The mayor had also come under pressure from the council’s own scrutiny committee which keeps check on his executive decisions.
The committee’s chair, Cllr James King, told the East London Advertiser: “The mayor has listened and agreed with us. We were concerned that removing parts of Band 3 and a time limit on housing options list for those housed outside the borough would remove hope for applicants. There are many reasons why people want to be on the list, so it’s important these opportunities remain.”
The public consultation response was against these proposals, Cllr King pointed out.
Campaigners have also stopped a dubious practice by some local authorities of pushing people into rented places outside their borough as a temporary measure—then saying they were no longer their residents.
“We’ve stopped Tower Hamlets doing that,” Cllr King added. “Some authorities offered the ‘carrot’ of accommodation elsewhere, then declaring they were no longer qualified for housing.”
A three-year out-of-borough link has been retained to help relieve the demand where the council offers help to find private accommodation.
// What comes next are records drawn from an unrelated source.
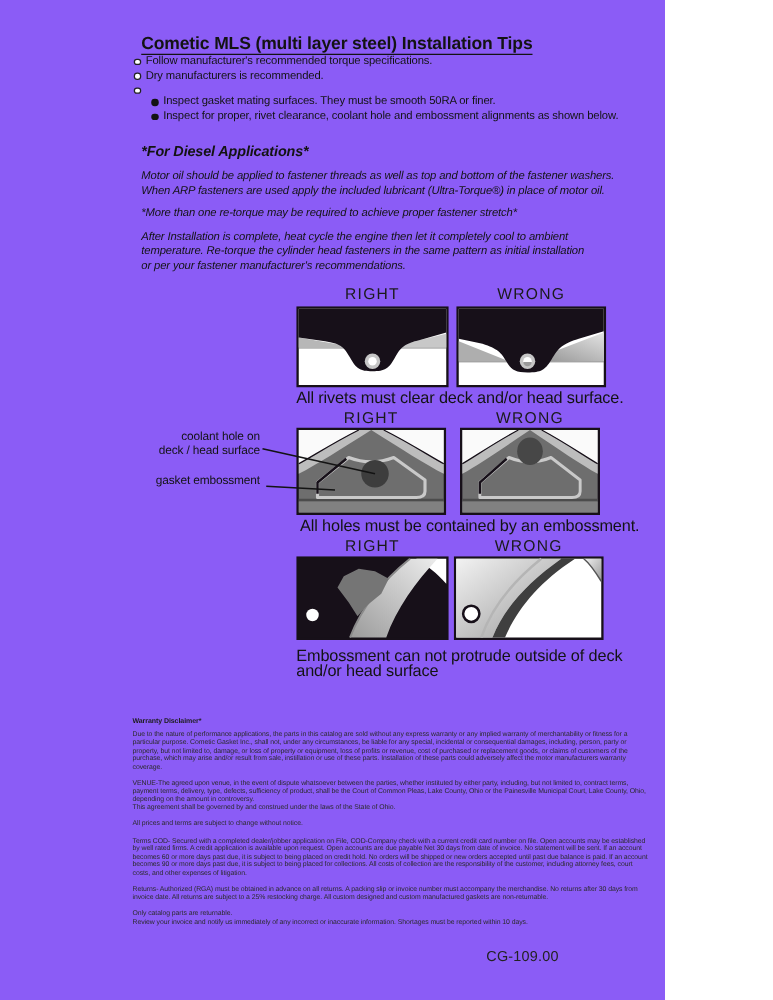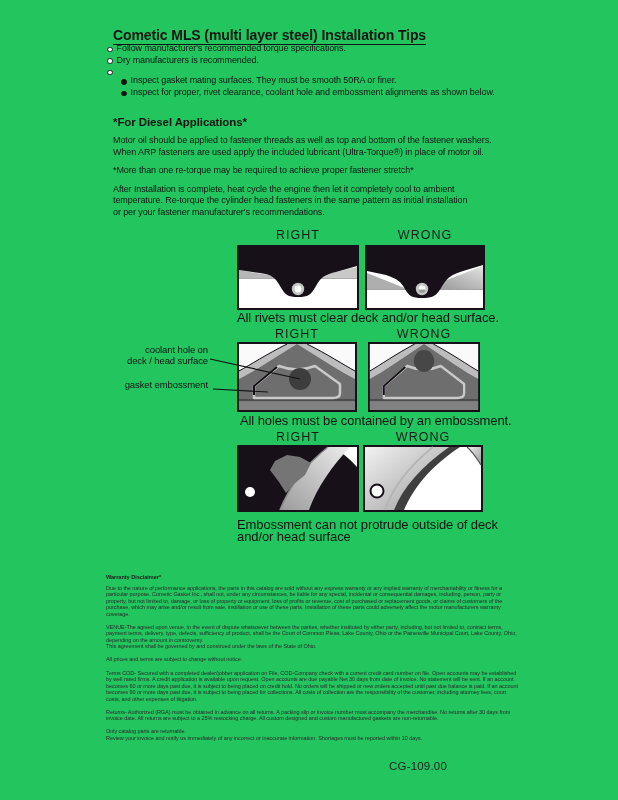--- a/index.html
+++ b/index.html
@@ -1,34 +1,34 @@
 <!DOCTYPE html>
 <html><head>
 <meta charset="utf-8">
 <style>
   html,body{margin:0;padding:0;background:#ffffff;}
   #page{
-    position:relative;width:618px;height:800px;background:#22c55e;overflow:hidden;
+    position:relative;width:532px;height:800px;background:#8b5cf6;overflow:hidden;
     font-family:"Liberation Sans", sans-serif;color:#131313;
   }
   .abs{position:absolute;}
 
   
   #doc-title{
     left:113px;top:26px;font-size:14px;font-weight:bold;letter-spacing:-0.1px;
     border-bottom:1.6px solid #131313;padding-bottom:1px;display:inline-block;
   }
   #tips{left:107px;top:43px;width:430px;font-size:9px;letter-spacing:-0.1px;}
   .bullet-row{display:flex;align-items:flex-start;line-height:11.6px;}
   .bullet-row.sub{margin-left:14px;}
   .b-marker{flex:0 0 auto;width:3.6px;height:3.6px;border-radius:50%;margin:3.6px 4px 0 0;}
   .b-open{border:0.9px solid #222;background:#fff;}
   .b-solid{background:#131313;border:0.9px solid #131313;margin-top:3.8px;}
 
-  #diesel{left:113px;top:116px;width:420px;font-size:9px;letter-spacing:-0.1px;}
+  #diesel{left:113px;top:116px;width:420px;font-size:9px;letter-spacing:-0.1px;font-style:italic;}
   #diesel h2{font-size:11.5px;font-weight:bold;margin:0 0 7px 0;letter-spacing:-0.1px;}
   #diesel p{margin:0 0 7px 0;white-space:pre;line-height:11.6px;}
 
   
   .rw-label{font-size:12.5px;letter-spacing:1px;text-align:center;color:#1a1a1a;}
   .dia-caption{font-size:13px;letter-spacing:-0.1px;line-height:11.5px;color:#131313;}
   .side-label{font-size:9.5px;letter-spacing:-0.1px;line-height:10.5px;text-align:right;color:#131313;white-space:pre-line;}
   svg{display:block;}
People in this Band-3 can remain for three years on the list, even though the have had to move out.
The mayor admitted: “On balance, it’s worth us keeping that as the likelihood of being rehoused (within three years) is quite low. So I think we can keep that.”
There are 20,000 families on the waiting list. Some people “fade away from the queue because they get tired of waiting”, the mayor added.
But at least the controversial move to force “non-priority” people off the list has been revoked.